You know, one of the things I love about this country is its separation of church and state. Although I have to say: in inviting me here, both church and state have been separated from something else completely: their mind.

Mr. President, are you sure about this?

It's very humbling and I will try to keep my homily brief. But be warned - I'm Irish.

I'd like to talk about the laws of man, here in this city where those laws are written. And I'd like to talk about higher laws. It would be great to assume that the one serves the other; that the laws of man serve these higher laws...but of course, they don't always. And I presume that, in a sense, is why you're here.

I presume the reason for this gathering is that all of us here - Muslims, Jews, Christians - all are searching our souls for how to better serve our family, our community, our nation, our God.

I know I am. Searching, I mean. And that, I suppose, is what led me here, too.

Yes, it's odd, having a rock star here - but maybe it's odder for me than for you. You see, I avoided religious people most of my life. Maybe it had something to do with having a father who was Protestant and a mother who was Catholic in a country where the line between the two was, quite literally, a battle line. Where the line between church and state was...well, a little blurry, and hard to see.

I remember how my mother would bring us to chapel on Sundays... and my father used to wait outside.

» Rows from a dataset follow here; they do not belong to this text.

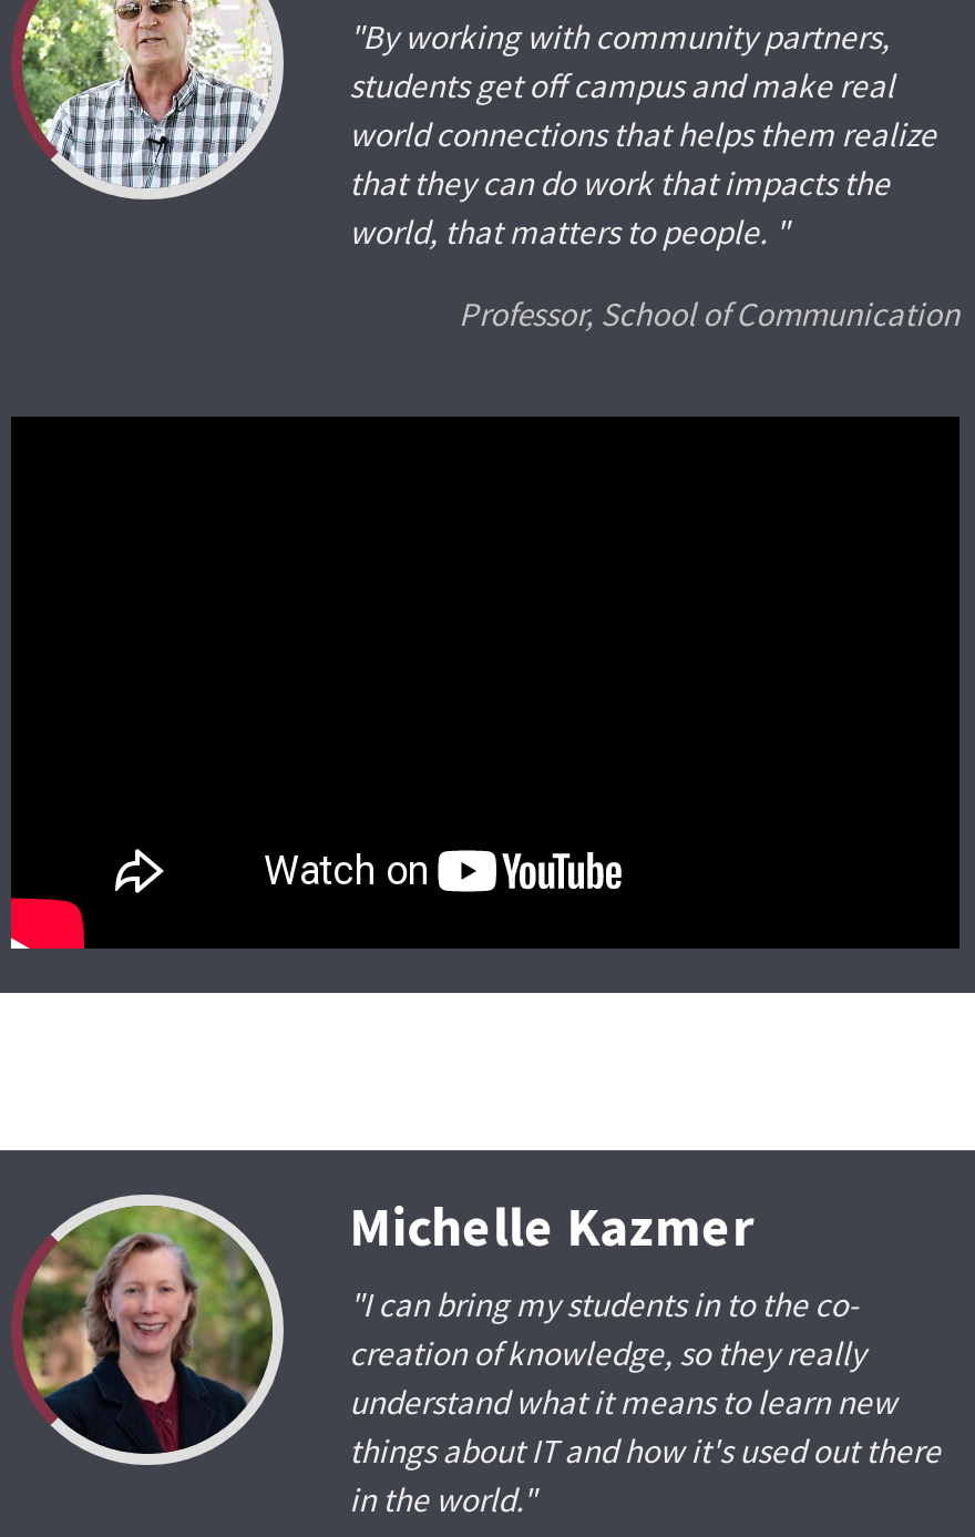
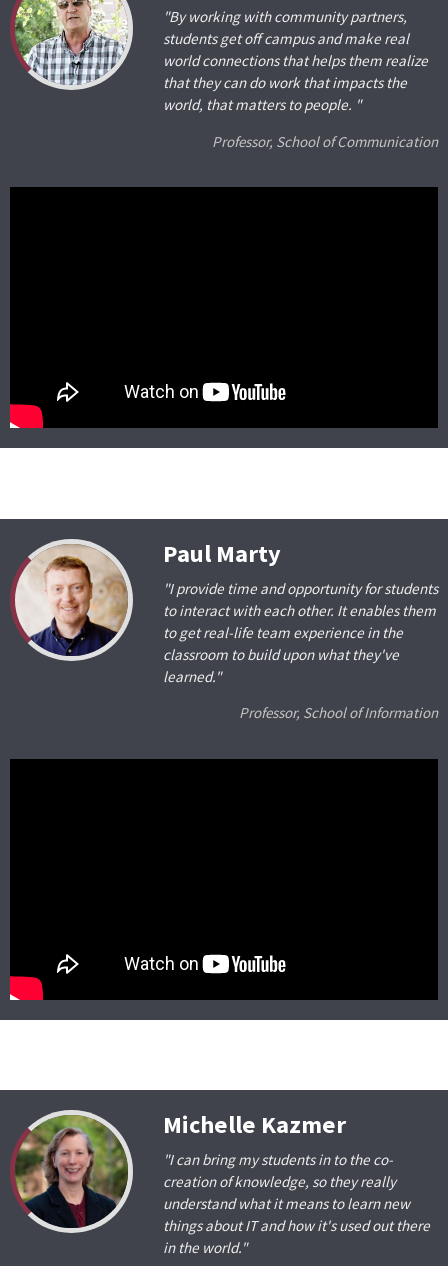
none -> [14,538,438,722] [image] | Paul Marty | "I provide time and opportunity for students | to interact with each other. It enables them | to get real-life team experience in the | classroom to build upon what they've | learned." | Professor, School of Information

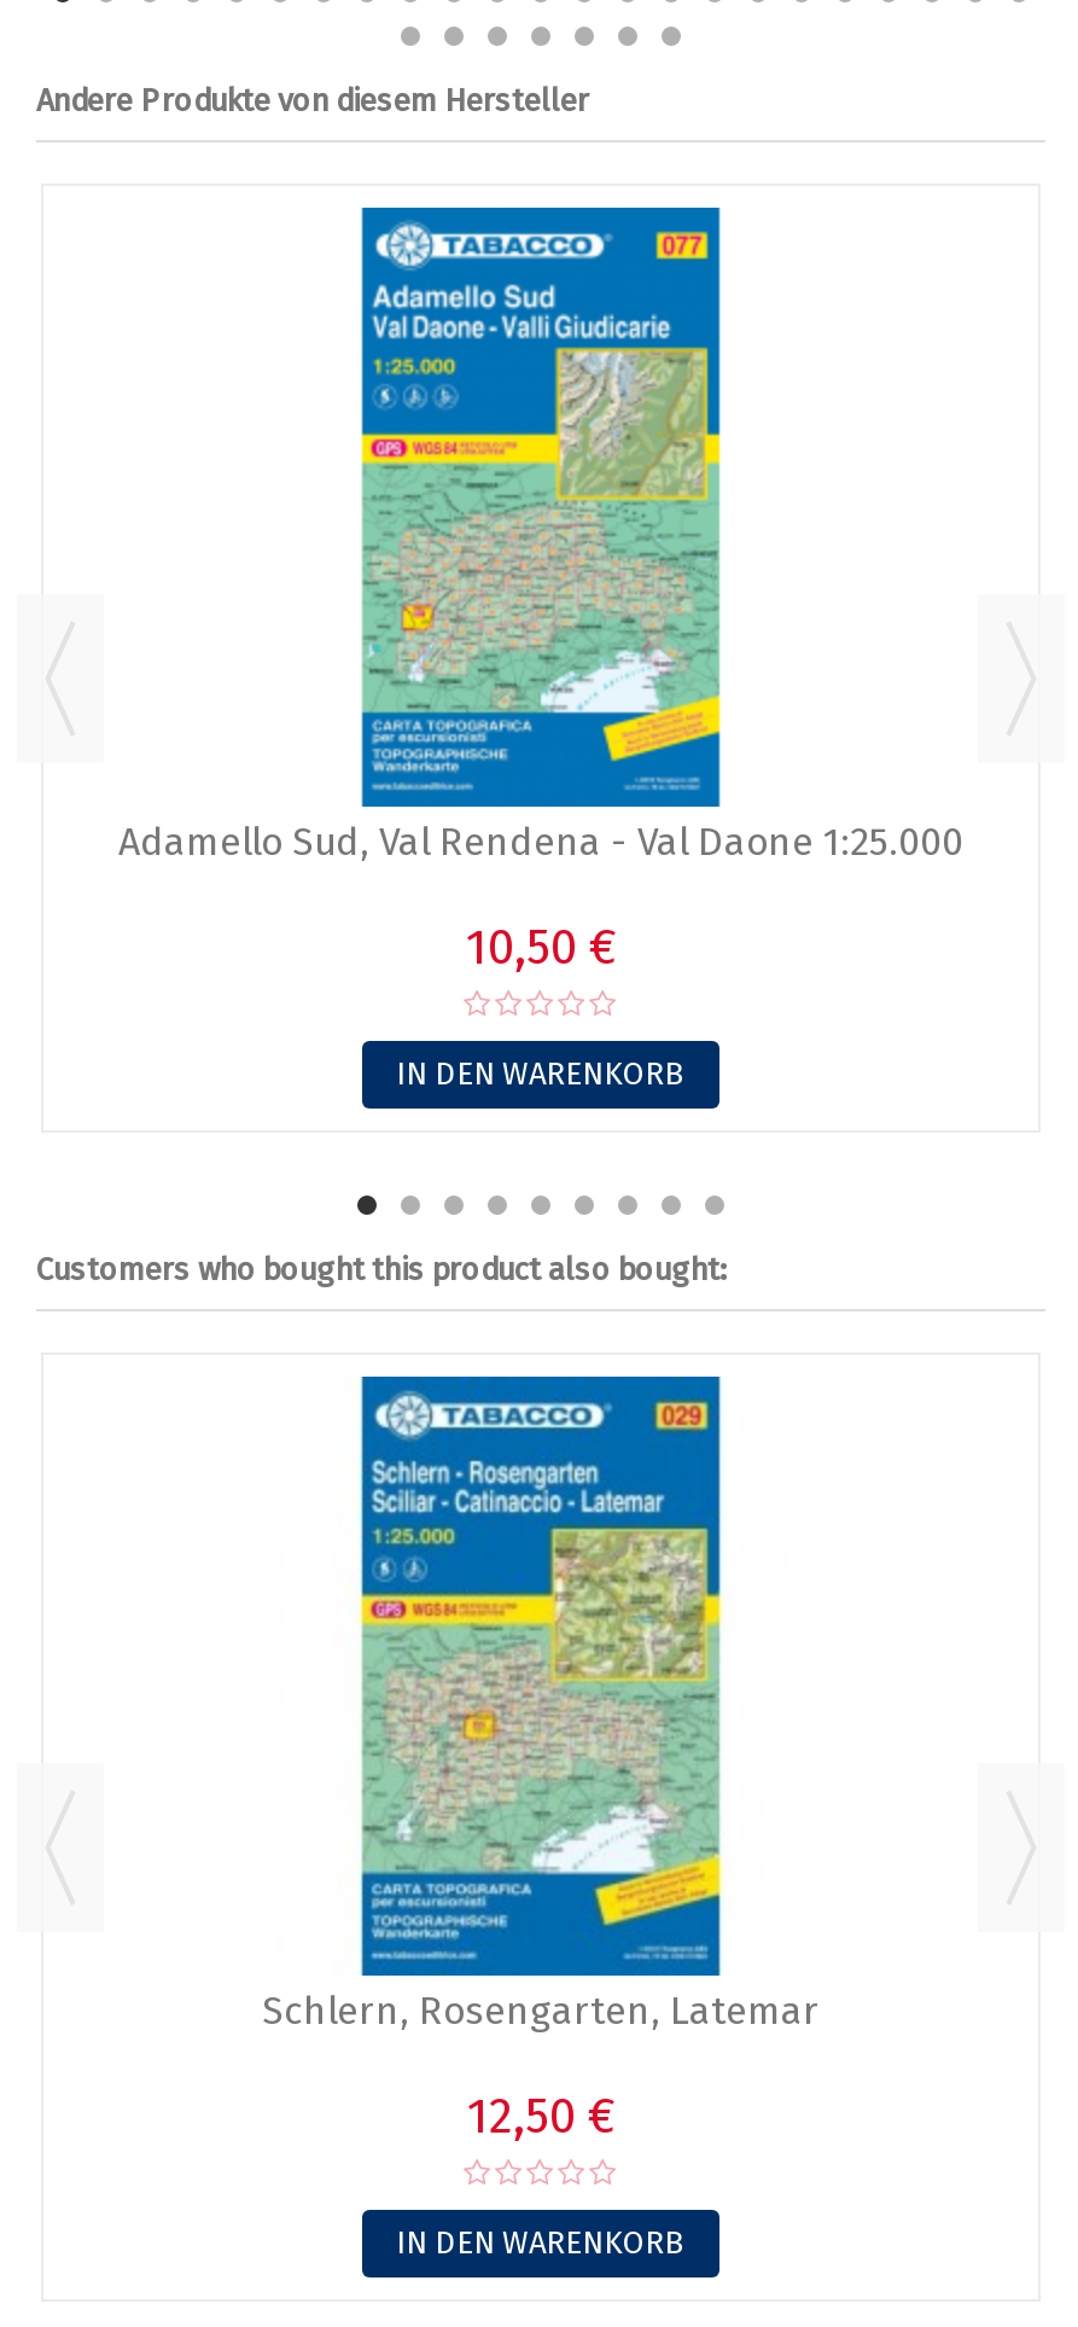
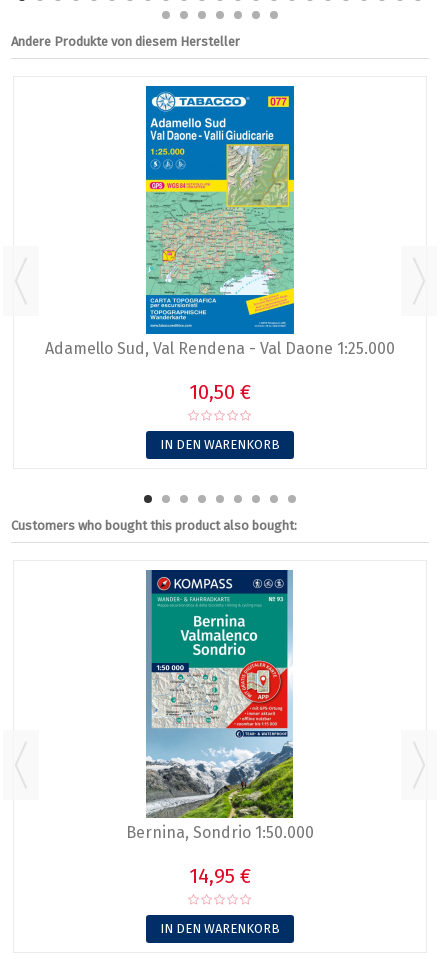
[262,1374,820,2033] [image] | Schlern, Rosengarten, Latemar -> [126,570,314,842] [image] | Bernina, Sondrio 1:50.000
[467,2086,614,2144] 12,50 € -> [189,864,251,888] 14,95 €

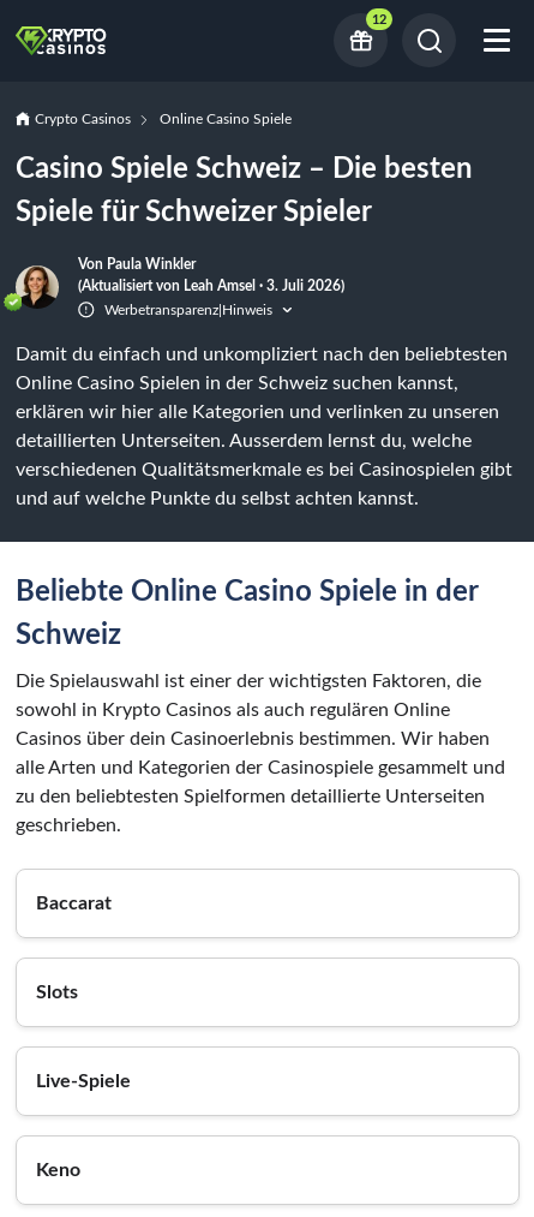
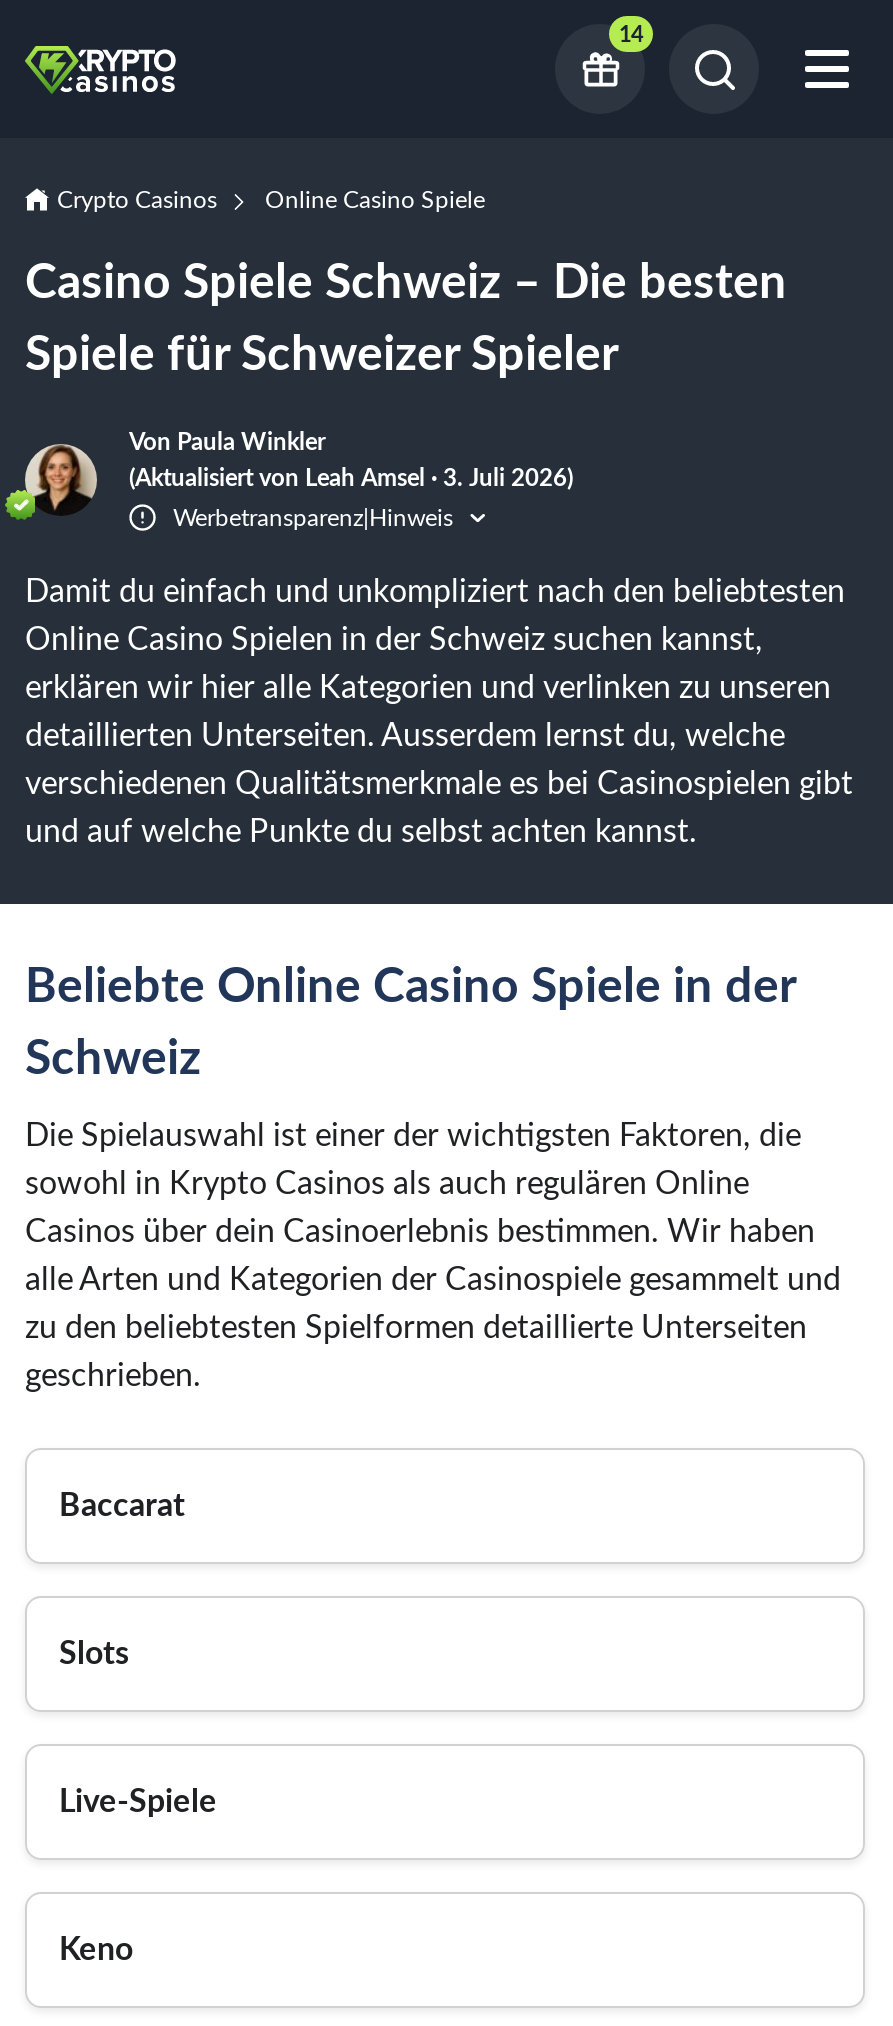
[372,13,386,26] 12 -> [619,23,643,45] 14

One of the things that I picked up from my father and my mother was the sense that religion often gets in the way of God.

For me, at least, it got in the way. Seeing what religious people, in the name of God, did to my native land...and in this country, seeing God's second-hand car salesmen on the cable TV channels, offering indulgences for cash...in fact, all over the world, seeing the self-righteousness roll down like a mighty stream from certain corners of the religious establishment...

I must confess, I changed the channel. I wanted my MTV.

Even though I was a believer.

Perhaps because I was a believer.

I was cynical...not about God, but about God's politics. (There you are, Jim.)

Then, in 1997, a couple of eccentric, septuagenarian British Christians went and ruined my shtick - my reproachfulness. They did it by describing the millennium, the year 2000, as a Jubilee year, as an opportunity to cancel the chronic debts of the world's poorest people. They had the audacity to renew the Lord's call - and were joined by Pope John Paul II, who, from an Irish half-Catholic's point of view, may have had a more direct line to the Almighty.

'Jubilee' - why 'Jubilee'?

What was this year of Jubilee, this year of our Lord's favor?

I'd always read the scriptures, even the obscure stuff. There it was in Leviticus (25:35)...

'If your brother becomes poor,' the scriptures say, 'and cannot maintain himself...you shall maintain him.... You shall not lend him your money at interest, not give him your food for profit.'

It is such an important idea, Jubilee, that Jesus begins his ministry with this. Jesus is a young man, he's met with the rabbis, impressed everyone, people are talking. The elders say, he's a clever guy, this Jesus, but he hasn't done much...yet. He hasn't spoken in public before...

When he does, is first words are from Isaiah: 'The Spirit of the Lord is upon me,' he says, 'because He has anointed me to preach good news to the poor.' And Jesus proclaims the year of the Lord's favour, the year of Jubilee (Luke 4:18).

What he was really talking about was an era of grace - and we're still in it.

So fast-forward 2,000 years. That same thought, grace, was made incarnate - in a movement of all kinds of people. It wasn't a bless-me club... it wasn't a holy huddle. These religious guys were willing to get out in the streets, get their boots dirty, wave the placards, follow their convictions with actions...making it really hard for people like me to keep their distance. It was amazing. I almost started to like these church people.

But then my cynicism got another helping hand.

It was what Colin Powell, a five-star general, called the greatest W.M.D. of them all: a tiny little virus called AIDS. And the religious community, in large part, missed it. The ones that didn't miss it could only see it as divine retribution for bad behaviour. Even on children...even [though the] fastest growing group of HIV infections were married, faithful women.

Aha, there they go again! I thought to myself judgmentalism is back!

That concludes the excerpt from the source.